As the city of San Francisco gets ready to direct some good-natured hate against their loathed baseball rival Dodgers during a three-game series with their beloved Giants, a different kind of hate is stalking the city’s Mission District.
In a senseless act of seemingly random violence, Officer Hugh Patterson is brutally gunned down at the end of his shift while standing outside a taqueria watching the game on the TV inside through the window. His partner, who had stepped away to make a phone call, gets to the scene too late—too late to save Patterson’s life, and too late to even see the perp, let alone apprehend him.
Though the city bands together to express their shock and outrage, turing Patterson into a modern-day folk hero in the process, few leads appear in the crime’s immediate aftermath. But as a reward for information leading to the arrest of the killer grows in the following days, an eyewitness comes forward.
Fifteen-year-old Oscar Flores lives in an apartment across the street from where Patterson was gunned down. An avid Giants fan, he was in his room watching the game when the crime occurred and claims to have seen the entire thing while looking out the window between innings. It seems like the break the police need to solve the crime, and so you think you know exactly where the narrative’s going as it rounds third and heads for home. But as author Tom Pitts has demonstrated time and again, he’s a master at putting his characters in a moral pickle.
Knuckleball is a baseball story in only the very loosest sense. Though the taut ninety-five page novella unfolds over the course of a handful of days during a series between the Giants and Dodgers, the heart that drives Knuckleball is the relationships: between Patterson and the people of his Mission District beat; between Patterson and his partner, Vince Alvarez; between Alvarez and the detectives investigating Patterson’s murder; between young Oscar and his sadistic older brother, Ramon; between the old-school melting pot residents of The Mission and the young, urban professionals gentrifying their neighborhood; and between everyone involved and their consciences.
A lifelong resident of San Francisco, Tom Pitts crafts a backdrop so vibrant and alive the reader truly feels as though he’s right there walking the beat with Patterson, seeing the sights and smelling the aromas of the 24th Street Corridor, feeling the pain and outrage of the city in the wake of his brutal murder. Pitts does so, however, without even the hint of a wasted word. Though his writing has always had a no-frills, stripped down quality to it, Pitts has continued to refine his voice and style with each offering, as demonstrated in the progression from Piggyback to Hustle and now Knuckleball.

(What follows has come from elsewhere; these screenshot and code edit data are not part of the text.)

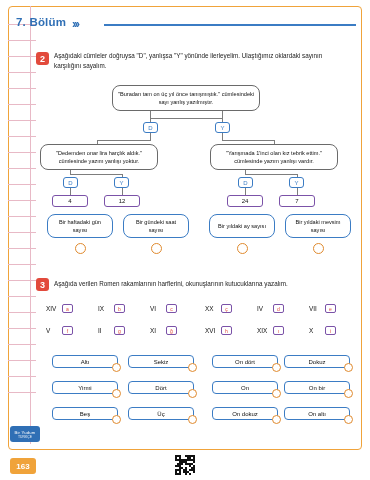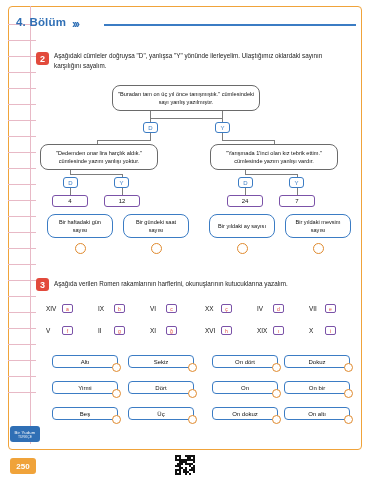--- a/index.html
+++ b/index.html
@@ -214,7 +214,7 @@
 <div class="ruled" style="top:392px"></div>
 
 <div class="header">
-  <div class="header-title">4. Bölüm</div>
+  <div class="header-title">7. Bölüm</div>
   <div class="chev">›››</div>
   <div class="header-rule"></div>
 </div>

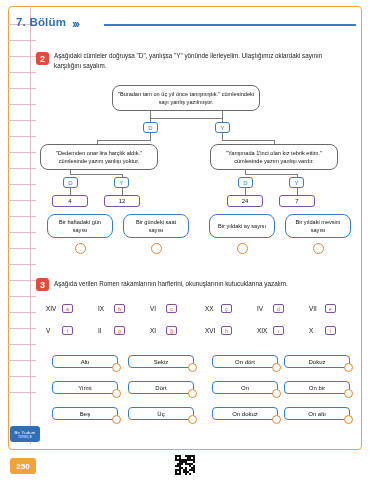--- a/index.html
+++ b/index.html
@@ -360,7 +360,7 @@
   <div class="l1">Bir Yudum</div>
   <div class="l2">TÜRKÇE</div>
 </div>
-<div class="pagenum">250</div>
+<div class="pagenum">163</div>
 
 <div class="qr" id="qr">
     <div class="qr-cell" style="left: 0px; top: 0px; width: 2px; height: 2px;"></div>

Pitts truly has a gift for stripping away all the pretension and romanticism that too often accompanies harder-edged crime fiction these days, and the rhythm and conversational tone of the prose brings to mind the style of greats like Elmore Leonard, wherein the characters live and operate on the gritty edges of morality. Pitts embodies Leonard’s most important rule of writing: “If it sounds like writing, I rewrite it.” There is nothing about Knuckleball that “sounds like writing.” The storytelling hits hard, while managing to put a sympathetic, human face on even the most grim of circumstances.
In Knuckleball, Pitts takes his characters down the darkest of paths, and dares the reader to come along.
Knuckleball is available from One Eye Press (ISBN: 978-0692370773).